Action item: Filter the records below, keeping only lines with the string "italic".

Material provided:

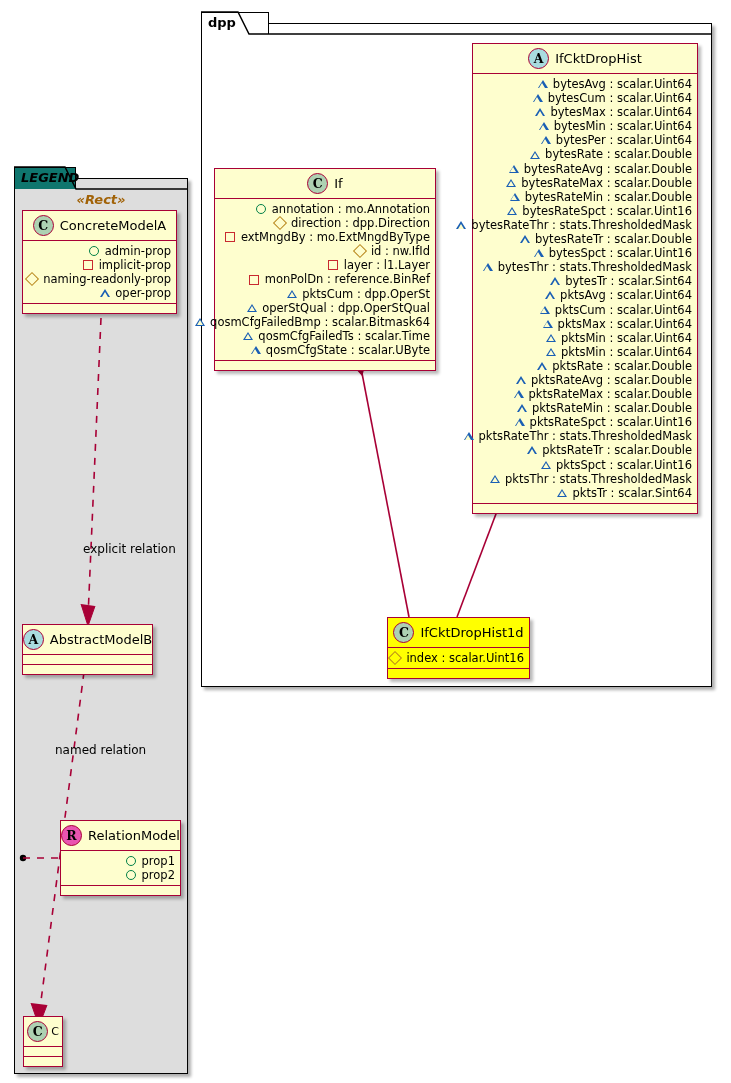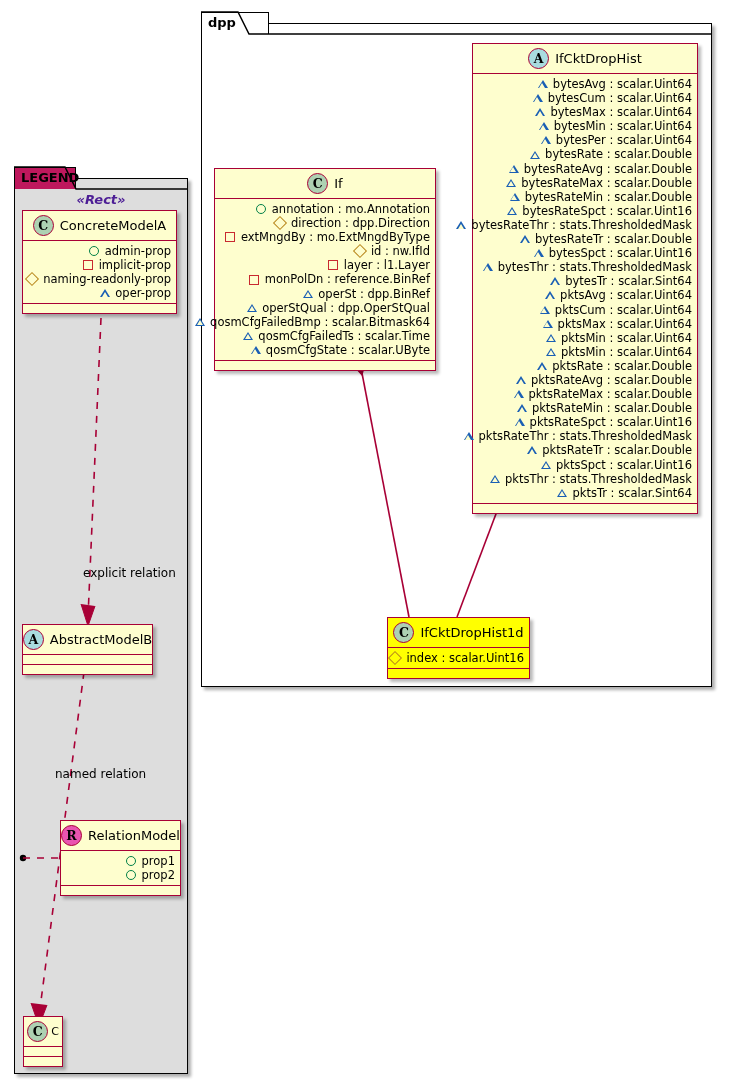--- a/index.html
+++ b/index.html
@@ -53,36 +53,36 @@
   .mk.tri::after{content:"";position:absolute;left:-5px;top:0;width:0;height:0;
           border-left:5px solid transparent;border-right:5px solid transparent;
           border-bottom:8.5px solid #1A5FB4;}
   .mk.tri::before{content:"";position:absolute;left:-3.4px;top:2.6px;width:0;height:0;
           border-left:3.4px solid transparent;border-right:3.4px solid transparent;
           border-bottom:5.9px solid #FEFECE;z-index:2;}
 
   
   svg.edges{position:absolute;left:0;top:0;width:731px;height:1083px;
             overflow:visible;pointer-events:none;}
-  .lbl{position:absolute;font-size:12px;color:#000;white-space:nowrap;margin-top:24px;}
+  .lbl{position:absolute;font-size:12px;color:#000;white-space:nowrap;}
 </style>
 </head>
 <body>
 
 <div class="pkg" style="left:201px;top:23px;width:511px;height:664px;background:#FFFFFF;"></div>
 <div class="pkg-tab" style="left:201px;top:12px;width:68px;height:22px;background:#FFFFFF;">
   <span>dpp</span>
   <span class="fold" style="border-bottom:22px solid transparent;border-left-color:transparent;"></span>
 </div>
 <svg class="edges">
   <polyline points="201,12 238,12 249,34 712,34" fill="none" stroke="#000" stroke-width="1.5"></polyline>
 </svg>
 
 <div class="pkg" style="left:14px;top:178px;width:174px;height:896px;background:#DDDDDD;"></div>
-<div class="pkg-tab" style="left:14px;top:167px;width:62px;height:22px;background:#be185d;">
+<div class="pkg-tab" style="left:14px;top:167px;width:62px;height:22px;background:#0f766e;font-style:italic;">
   <span>LEGEND</span>
 </div>
 <svg class="edges">
   <polyline points="14,167 65,167 76,189 188,189" fill="none" stroke="#000" stroke-width="1.5"></polyline>
 </svg>
 
 <svg class="edges">
   <defs>
     <marker id="openarrow" markerWidth="12" markerHeight="12" refX="9" refY="5" orient="auto" markerUnits="userSpaceOnUse">
       <path d="M1,1 L9,5 L1,9" fill="none" stroke="#A80036" stroke-width="1.6"></path>
@@ -102,21 +102,21 @@
   <polygon points="358,355 365,363 362,375 355,367" fill="#A80036" stroke="#A80036" stroke-width="1.3"></polygon>
 
   <line x1="457" y1="617" x2="502" y2="498" stroke="#A80036" stroke-width="1.6"></line>
   <polygon points="505,481 514,503 494,500" fill="#FFFFFF" stroke="#A80036" stroke-width="1.6"></polygon>
 </svg>
 
 <div class="lbl" style="left:83px;top:542px;">explicit relation</div>
 <div class="lbl" style="left:55px;top:743px;">named relation</div>
 
 <div style="position:absolute;left:14px;top:192px;width:174px;text-align:center;
-            font-style:italic;font-weight:bold;font-size:13px;color:#4c1d95;">«Rect»</div>
+            font-style:italic;font-weight:bold;font-size:13px;color:#a16207;">«Rect»</div>
 
 <div class="cls" style="left:22px;top:210px;width:155px;">
   <div class="hdr">
     <span class="badge c">C</span>
     <span class="cname">ConcreteModelA</span>
   </div>
   <div class="body">
     <div class="attr">
       <span class="mk circle"></span>
       <span>admin-prop</span>
@@ -198,21 +198,21 @@
       <div class="attr">
         <span class="mk square red"></span>
         <span>layer : l1.Layer</span>
       </div>
       <div class="attr">
         <span class="mk square red"></span>
         <span>monPolDn : reference.BinRef</span>
       </div>
       <div class="attr">
         <span class="mk tri"></span>
-        <span>operSt : dpp.BinRef</span>
+        <span>pktsCum : dpp.OperSt</span>
       </div>
       <div class="attr">
         <span class="mk tri"></span>
         <span>operStQual : dpp.OperStQual</span>
       </div>
       <div class="attr">
         <span class="mk tri"></span>
         <span>qosmCfgFailedBmp : scalar.Bitmask64</span>
       </div>
       <div class="attr">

Response to the exercise:
+<div class="pkg-tab" style="left:14px;top:167px;width:62px;height:22px;background:#0f766e;font-style:italic;">
-            font-style:italic;font-weight:bold;font-size:13px;color:#4c1d95;">«Rect»</div>
+            font-style:italic;font-weight:bold;font-size:13px;color:#a16207;">«Rect»</div>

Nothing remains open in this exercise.